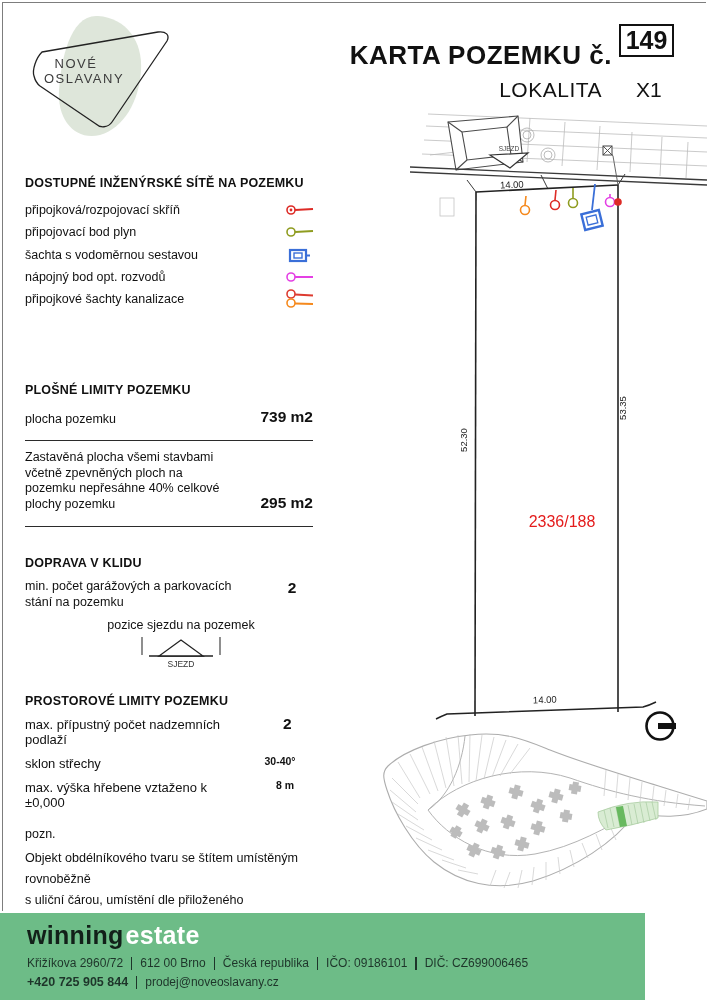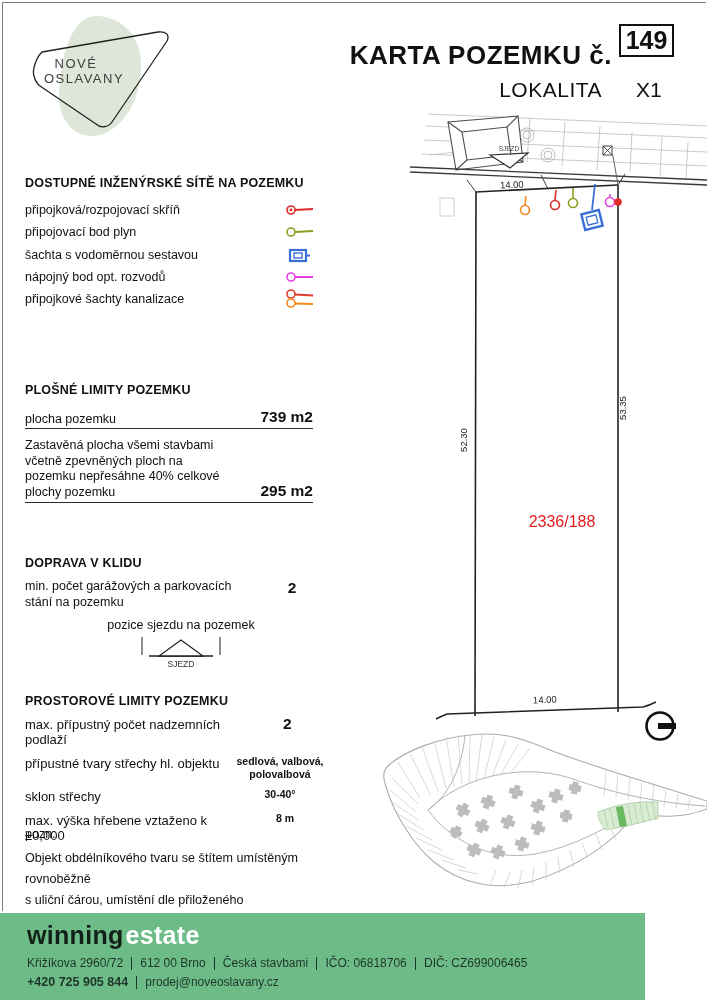--- a/index.html
+++ b/index.html
@@ -23,7 +23,7 @@
   .legend-label{font-size:12.5px;}
   .area{top:383px;width:288px;}
   .row-line{display:flex;justify-content:space-between;align-items:flex-end;
-        border-bottom:1.5px solid #2b2b2b;padding-bottom:2px;}
+        border-bottom:1.5px solid #2b2b2b;padding-bottom:14px;}
   .row-line .lbl{font-size:12.5px;}
   .row-line .val{font-size:15.5px;font-weight:bold;white-space:nowrap;}
   .area .row1{margin-top:11px;}

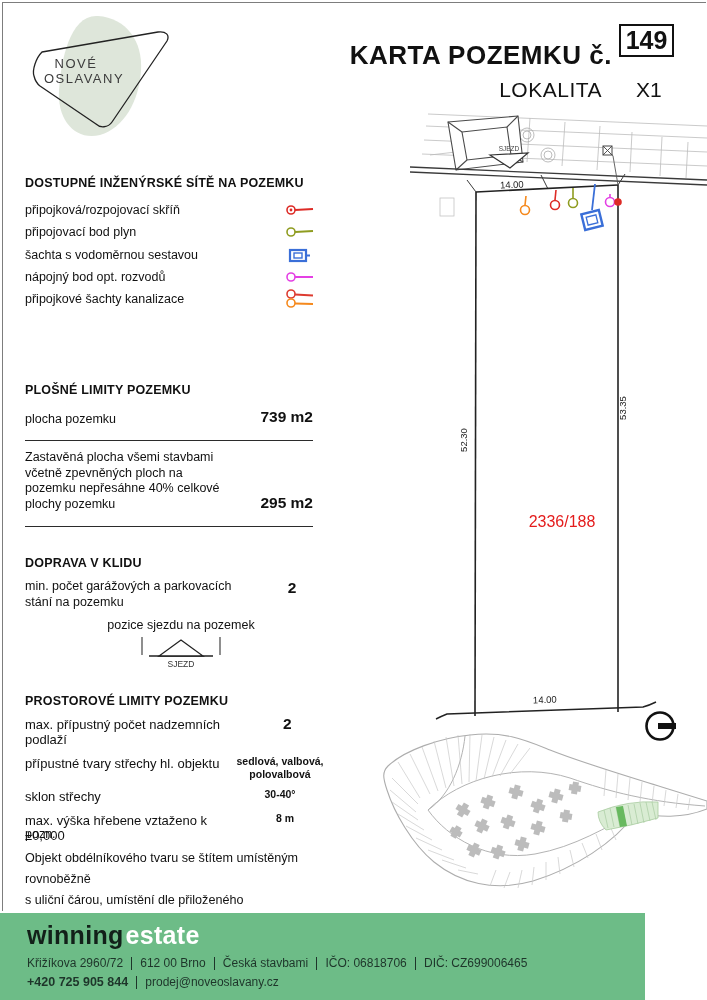--- a/index.html
+++ b/index.html
@@ -159,11 +159,6 @@
       <span class="val big">2</span>
     </div>
     <div class="sprow">
-      <span class="lbl">přípustné tvary střechy hl. objektu</span>
-      <span class="val pre">sedlová, valbová,
-polovalbová</span>
-    </div>
-    <div class="sprow">
       <span class="lbl">sklon střechy</span>
       <span class="val">30-40°</span>
     </div>

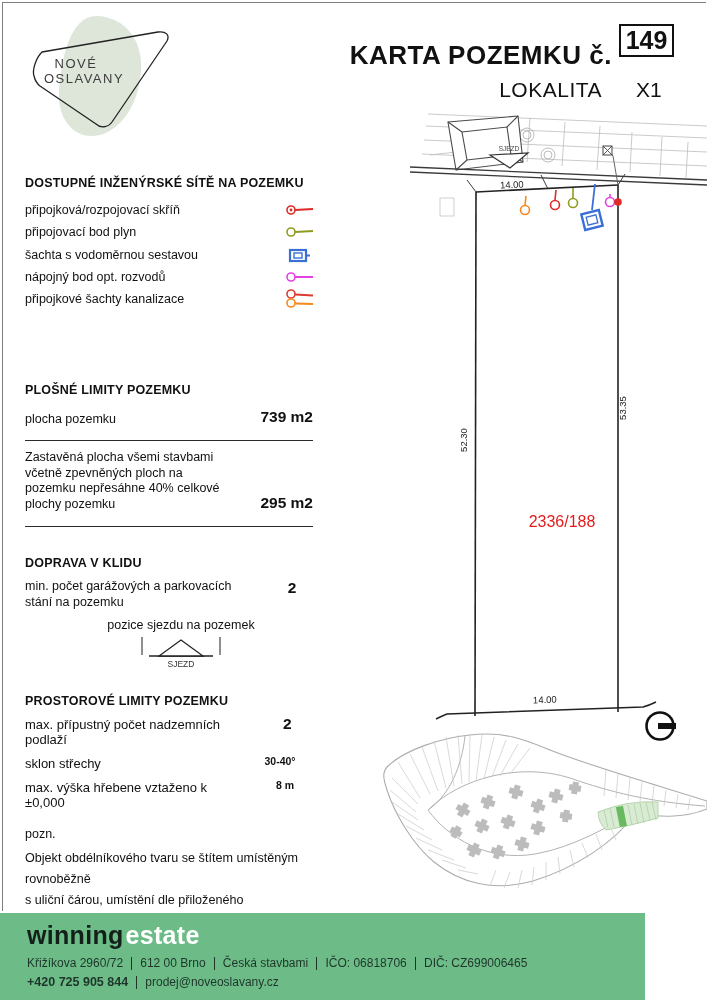--- a/index.html
+++ b/index.html
@@ -349,7 +349,7 @@
       <span class="f-sep"></span>
       <span>612 00 Brno</span>
       <span class="f-sep"></span>
-      <span>Česká stavbami</span>
+      <span>Česká republika</span>
       <span class="f-sep"></span>
       <span>IČO: 06818706</span>
       <span class="f-sep"></span>

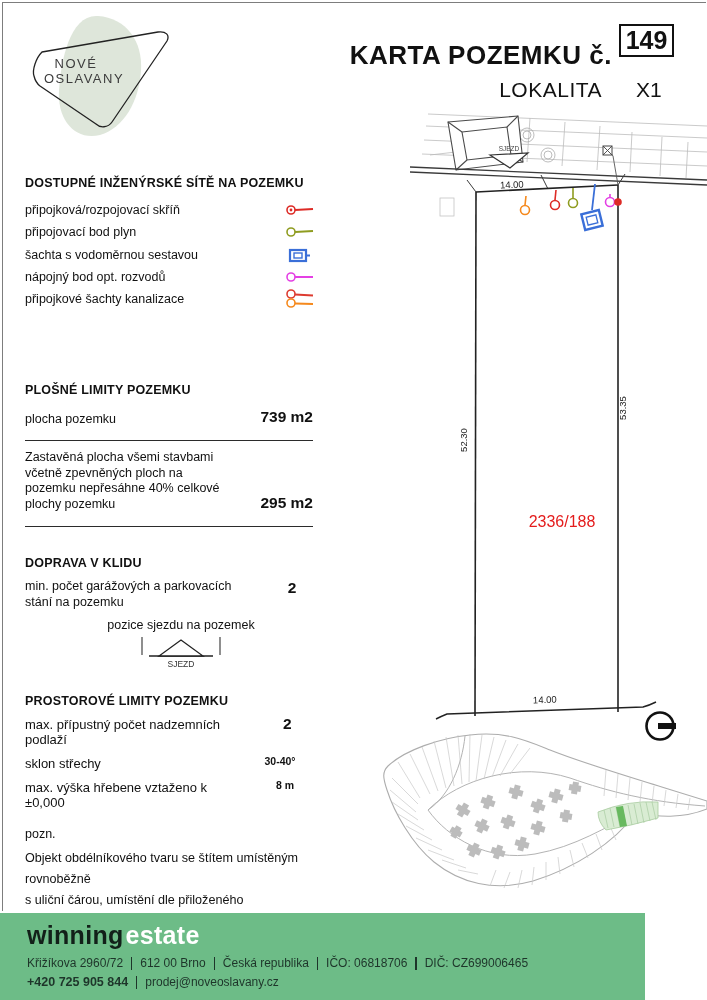--- a/index.html
+++ b/index.html
@@ -351,7 +351,7 @@
       <span class="f-sep"></span>
       <span>Česká republika</span>
       <span class="f-sep"></span>
-      <span>IČO: 06818706</span>
+      <span>IČO: 09186101</span>
       <span class="f-sep"></span>
       <span>DIČ: CZ699006465</span>
     </div>

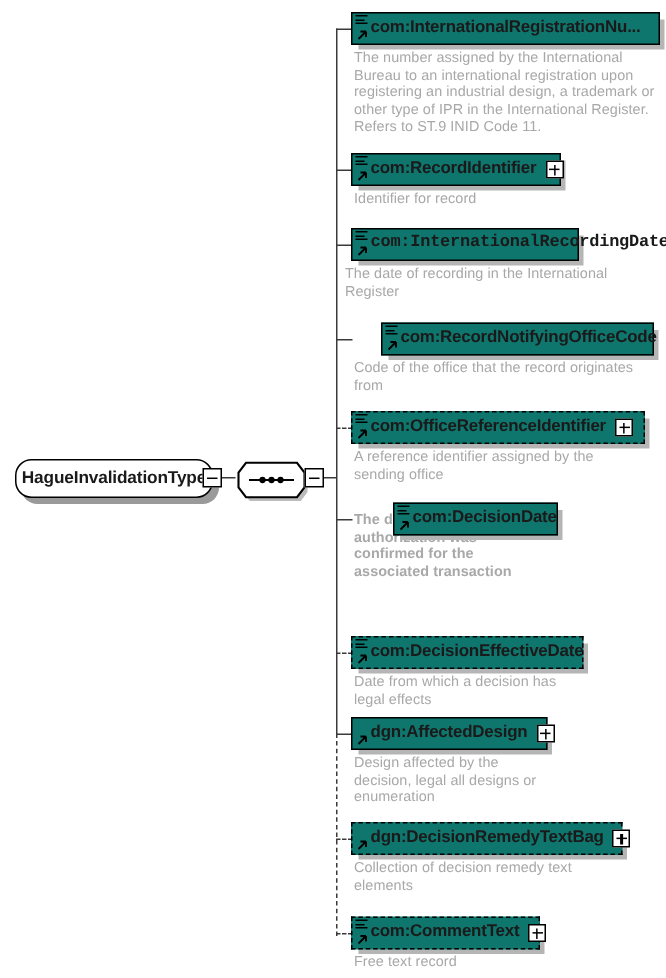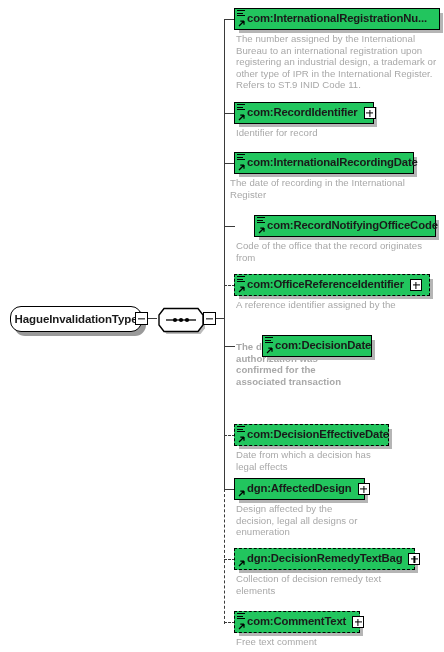--- a/index.html
+++ b/index.html
@@ -118,7 +118,7 @@
   .node-box {
     position: relative;
     box-sizing: border-box;
-    background: #22c55e;
+    background: #0f766e;
     border: 1.4px solid #000;
     height: 22px;
     display: flex;

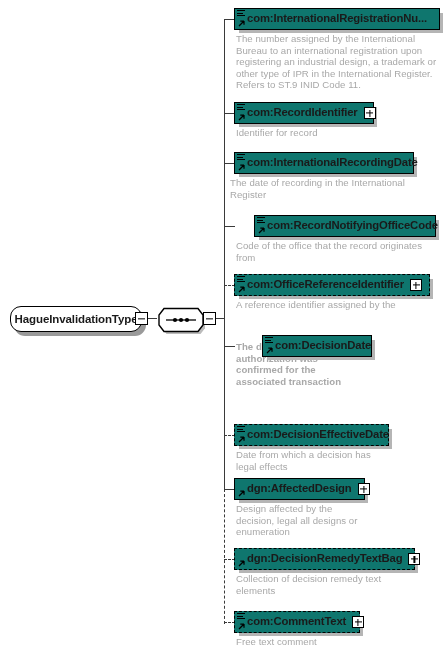--- a/index.html
+++ b/index.html
@@ -301,7 +301,7 @@
   </div>
 
   <div class="node" style="left:234px; top:152px;">
-    <div class="node-box" style="width:180px;">
+    <div class="node-box" style="width:152px;font-family:Liberation Mono, monospace;">
       <div class="node-shadow"></div>
       <span class="doc-icon">
           <i></i>

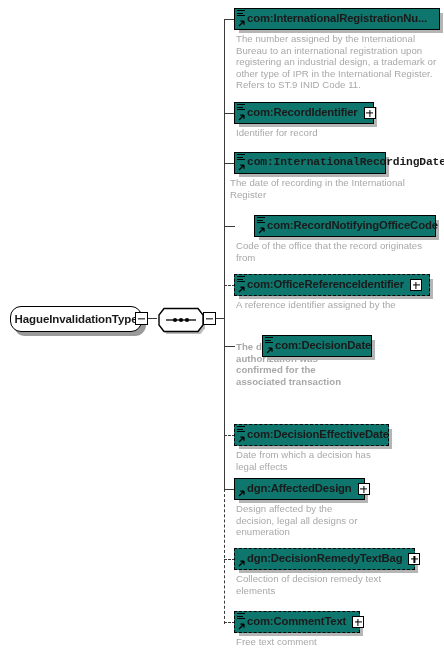--- a/index.html
+++ b/index.html
@@ -363,6 +363,7 @@
   </div>
   <div class="annotation" style="left:236px; top:299px;">
     <div>A reference identifier assigned by the</div>
+    <div>sending office</div>
   </div>
 
   <div class="node" style="left:234px; top:335px;">

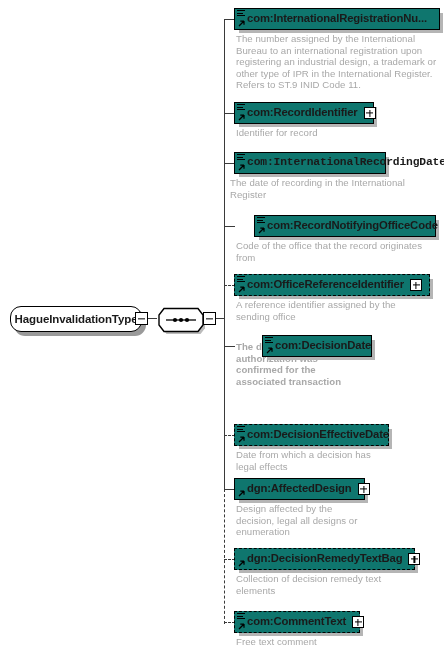--- a/index.html
+++ b/index.html
@@ -469,7 +469,7 @@
     </div>
   </div>
   <div class="annotation" style="left:236px; top:636px;">
-    <div>Free text comment</div>
+    <div>Free text record</div>
   </div>
 
 </div>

#### Task instructions:
Please give the records above again exactly as they stand, with no pictures.

#### Answer box:
--- a/index.html
+++ b/index.html
@@ -23,7 +23,7 @@
   .legend-label{font-size:12.5px;}
   .area{top:383px;width:288px;}
   .row-line{display:flex;justify-content:space-between;align-items:flex-end;
-        border-bottom:1.5px solid #2b2b2b;padding-bottom:2px;}
+        border-bottom:1.5px solid #2b2b2b;padding-bottom:14px;}
   .row-line .lbl{font-size:12.5px;}
   .row-line .val{font-size:15.5px;font-weight:bold;white-space:nowrap;}
   .area .row1{margin-top:11px;}

--- a/index.html
+++ b/index.html
@@ -159,11 +159,6 @@
       <span class="val big">2</span>
     </div>
     <div class="sprow">
-      <span class="lbl">přípustné tvary střechy hl. objektu</span>
-      <span class="val pre">sedlová, valbová,
-polovalbová</span>
-    </div>
-    <div class="sprow">
       <span class="lbl">sklon střechy</span>
       <span class="val">30-40°</span>
     </div>

--- a/index.html
+++ b/index.html
@@ -349,7 +349,7 @@
       <span class="f-sep"></span>
       <span>612 00 Brno</span>
       <span class="f-sep"></span>
-      <span>Česká stavbami</span>
+      <span>Česká republika</span>
       <span class="f-sep"></span>
       <span>IČO: 06818706</span>
       <span class="f-sep"></span>

--- a/index.html
+++ b/index.html
@@ -351,7 +351,7 @@
       <span class="f-sep"></span>
       <span>Česká republika</span>
       <span class="f-sep"></span>
-      <span>IČO: 06818706</span>
+      <span>IČO: 09186101</span>
       <span class="f-sep"></span>
       <span>DIČ: CZ699006465</span>
     </div>

--- a/index.html
+++ b/index.html
@@ -118,7 +118,7 @@
   .node-box {
     position: relative;
     box-sizing: border-box;
-    background: #22c55e;
+    background: #0f766e;
     border: 1.4px solid #000;
     height: 22px;
     display: flex;

--- a/index.html
+++ b/index.html
@@ -301,7 +301,7 @@
   </div>
 
   <div class="node" style="left:234px; top:152px;">
-    <div class="node-box" style="width:180px;">
+    <div class="node-box" style="width:152px;font-family:Liberation Mono, monospace;">
       <div class="node-shadow"></div>
       <span class="doc-icon">
           <i></i>

--- a/index.html
+++ b/index.html
@@ -363,6 +363,7 @@
   </div>
   <div class="annotation" style="left:236px; top:299px;">
     <div>A reference identifier assigned by the</div>
+    <div>sending office</div>
   </div>
 
   <div class="node" style="left:234px; top:335px;">

--- a/index.html
+++ b/index.html
@@ -469,7 +469,7 @@
     </div>
   </div>
   <div class="annotation" style="left:236px; top:636px;">
-    <div>Free text comment</div>
+    <div>Free text record</div>
   </div>
 
 </div>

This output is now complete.